--- Working data ---

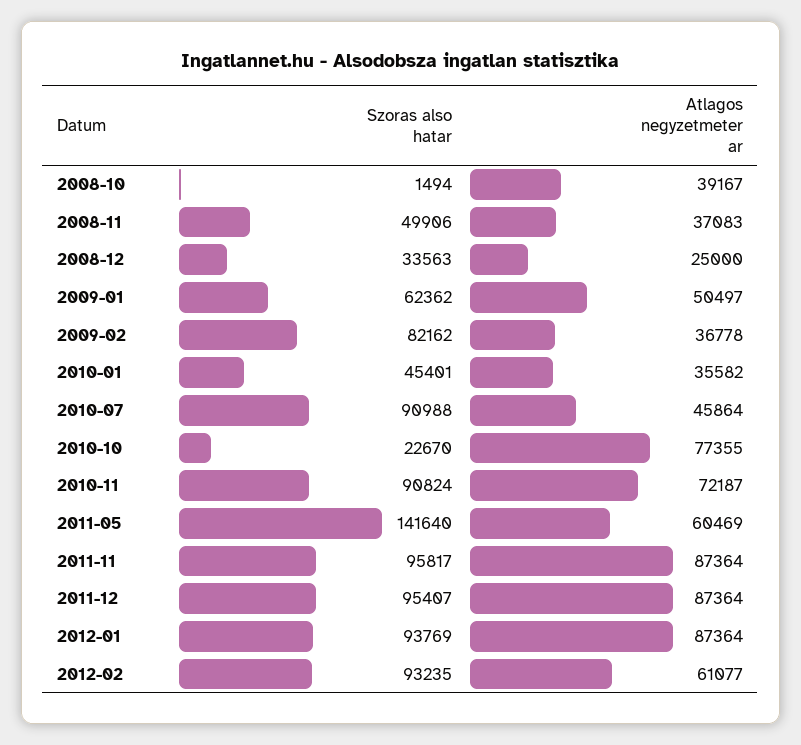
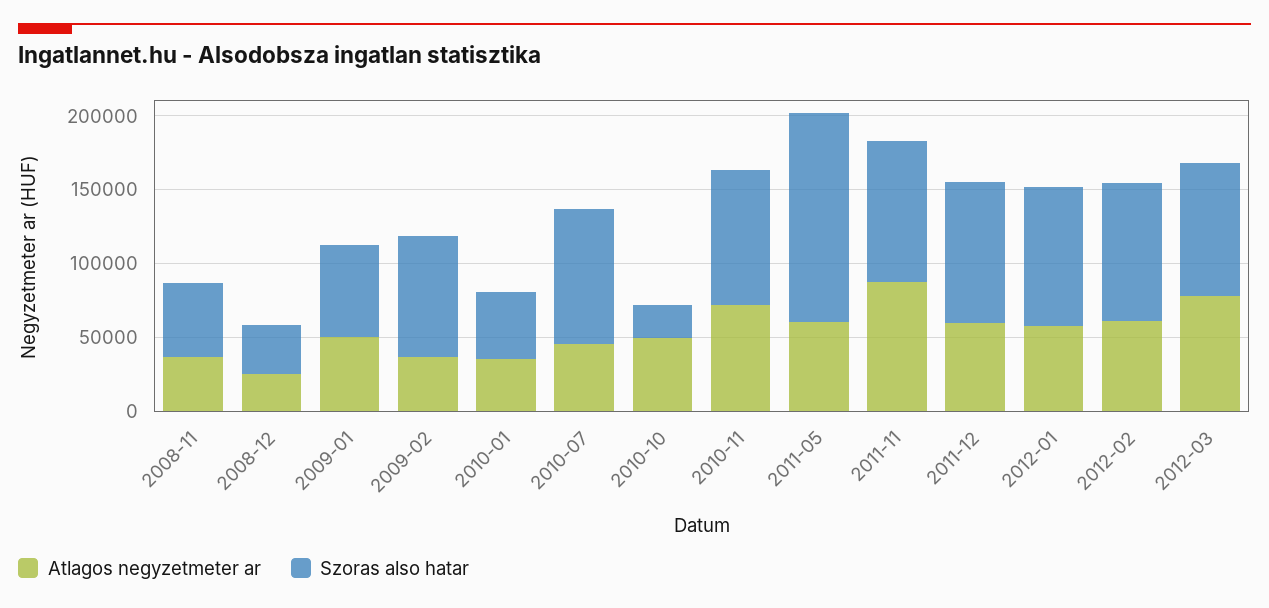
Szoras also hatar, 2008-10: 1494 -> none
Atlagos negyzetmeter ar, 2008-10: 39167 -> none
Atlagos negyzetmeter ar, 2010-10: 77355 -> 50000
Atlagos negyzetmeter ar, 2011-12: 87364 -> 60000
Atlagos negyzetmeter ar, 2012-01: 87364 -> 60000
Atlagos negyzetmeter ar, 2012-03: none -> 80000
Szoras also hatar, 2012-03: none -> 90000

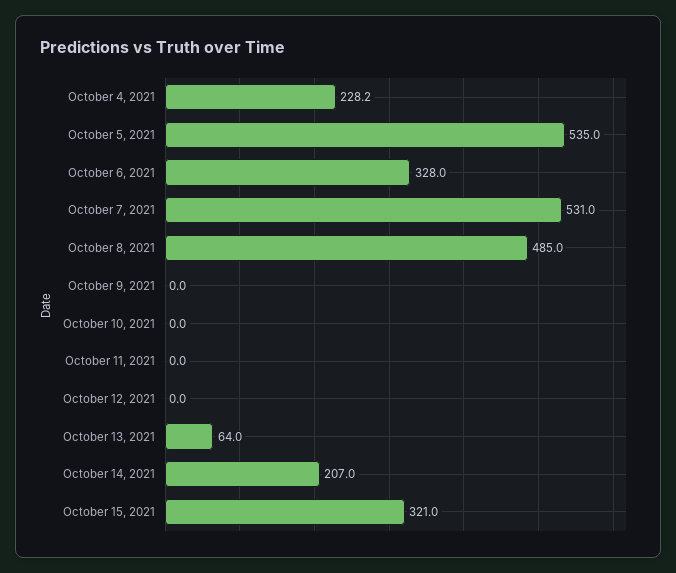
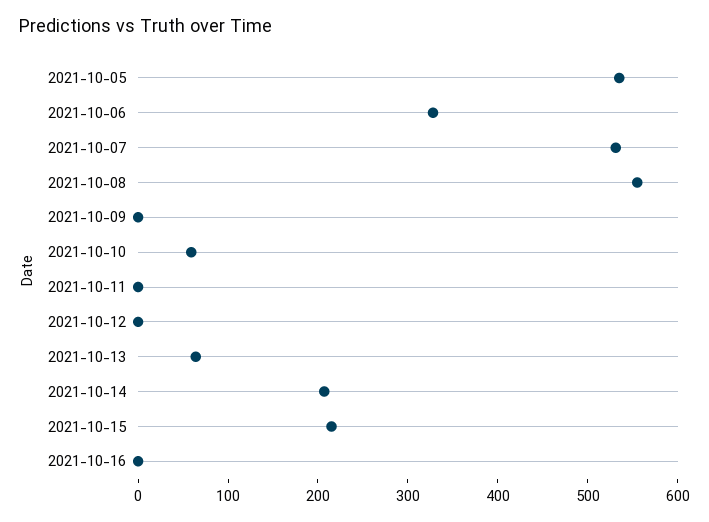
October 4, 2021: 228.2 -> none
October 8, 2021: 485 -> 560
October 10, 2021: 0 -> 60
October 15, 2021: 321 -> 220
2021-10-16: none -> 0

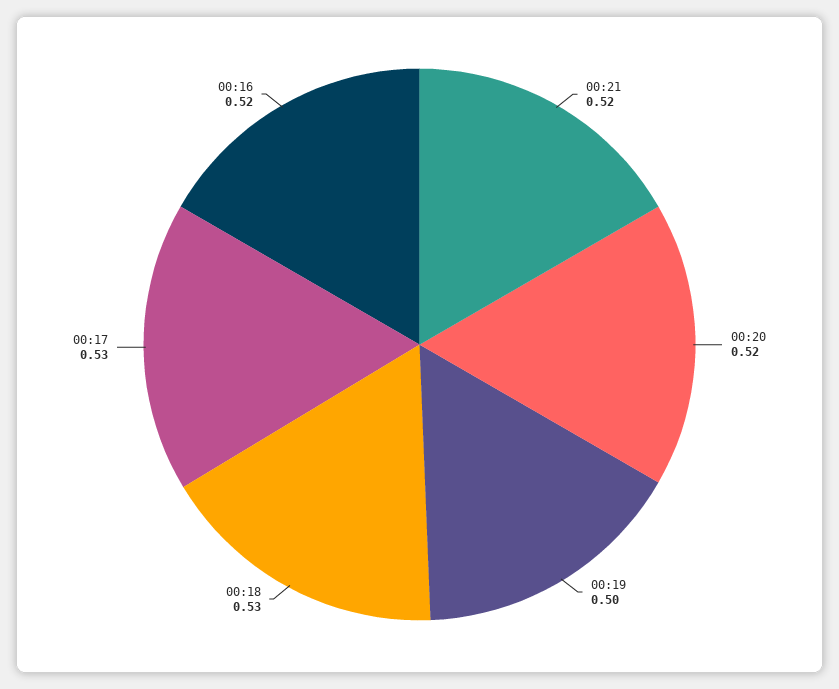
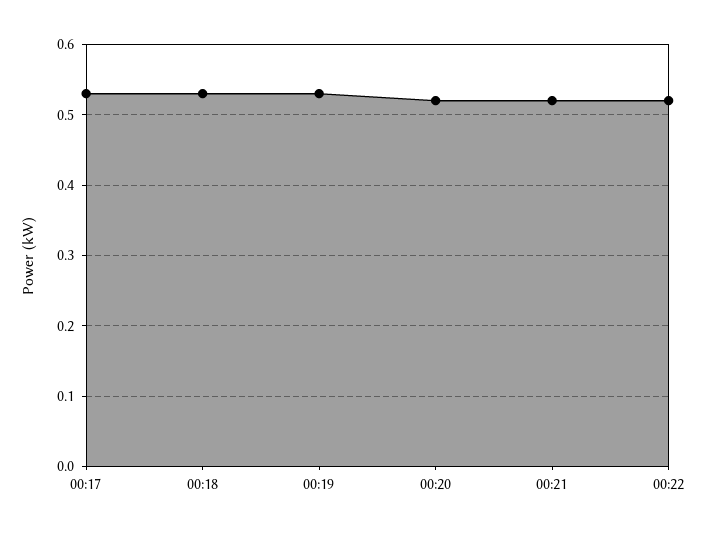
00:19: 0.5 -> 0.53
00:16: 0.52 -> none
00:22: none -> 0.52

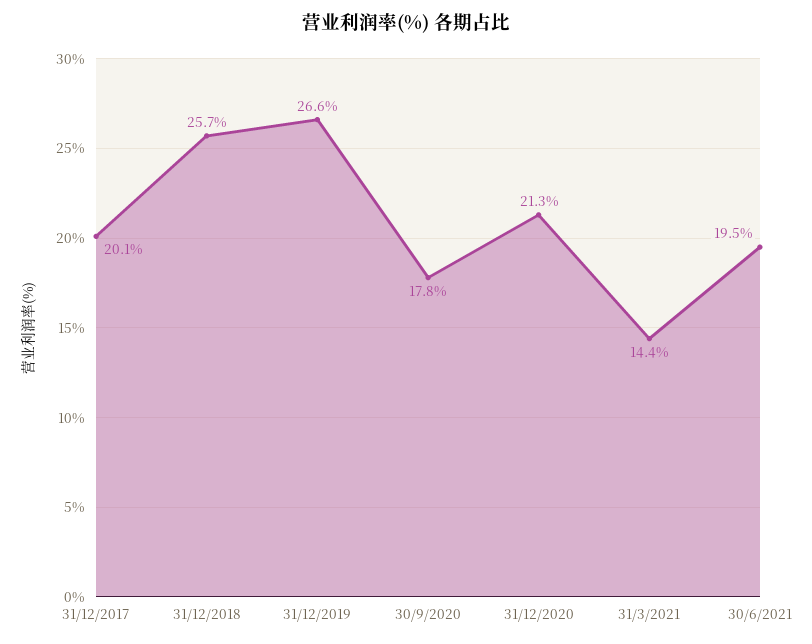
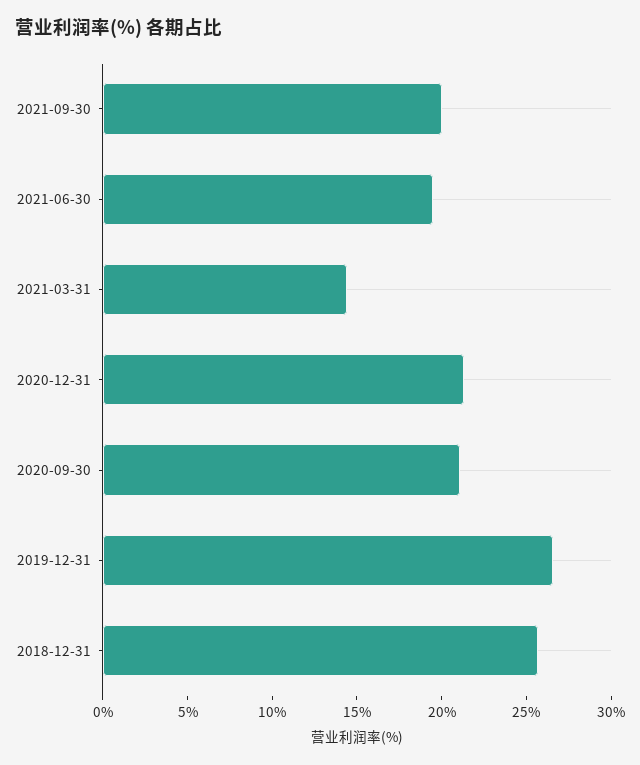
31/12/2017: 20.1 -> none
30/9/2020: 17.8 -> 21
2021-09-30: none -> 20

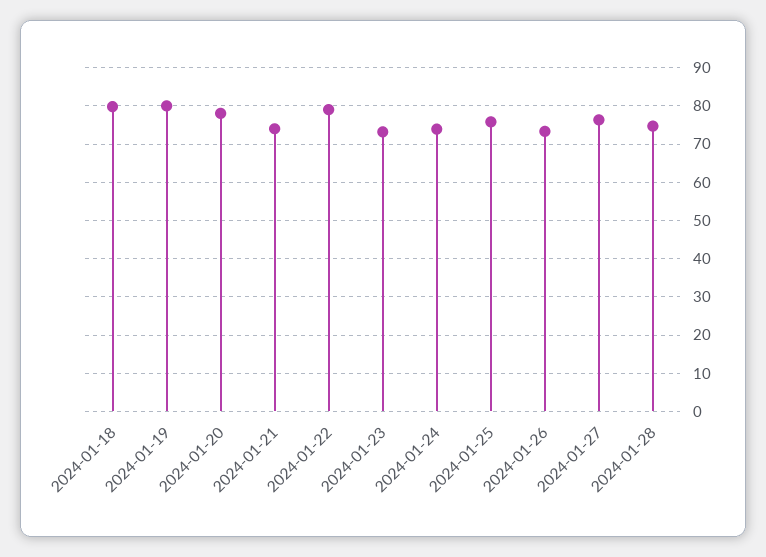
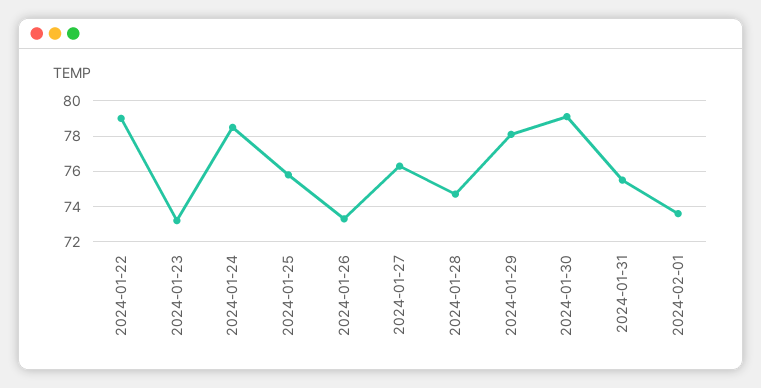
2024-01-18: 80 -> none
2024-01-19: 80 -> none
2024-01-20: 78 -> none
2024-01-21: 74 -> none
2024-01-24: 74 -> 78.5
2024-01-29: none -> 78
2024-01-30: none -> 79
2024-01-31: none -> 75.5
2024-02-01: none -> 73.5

---

▶ [Exercise description]: Extract each line holding the word "hatar" from the records.

▶ [Task result]:
Szoras also hatar, 2008-10: 1494 -> none
Szoras also hatar, 2012-03: none -> 90000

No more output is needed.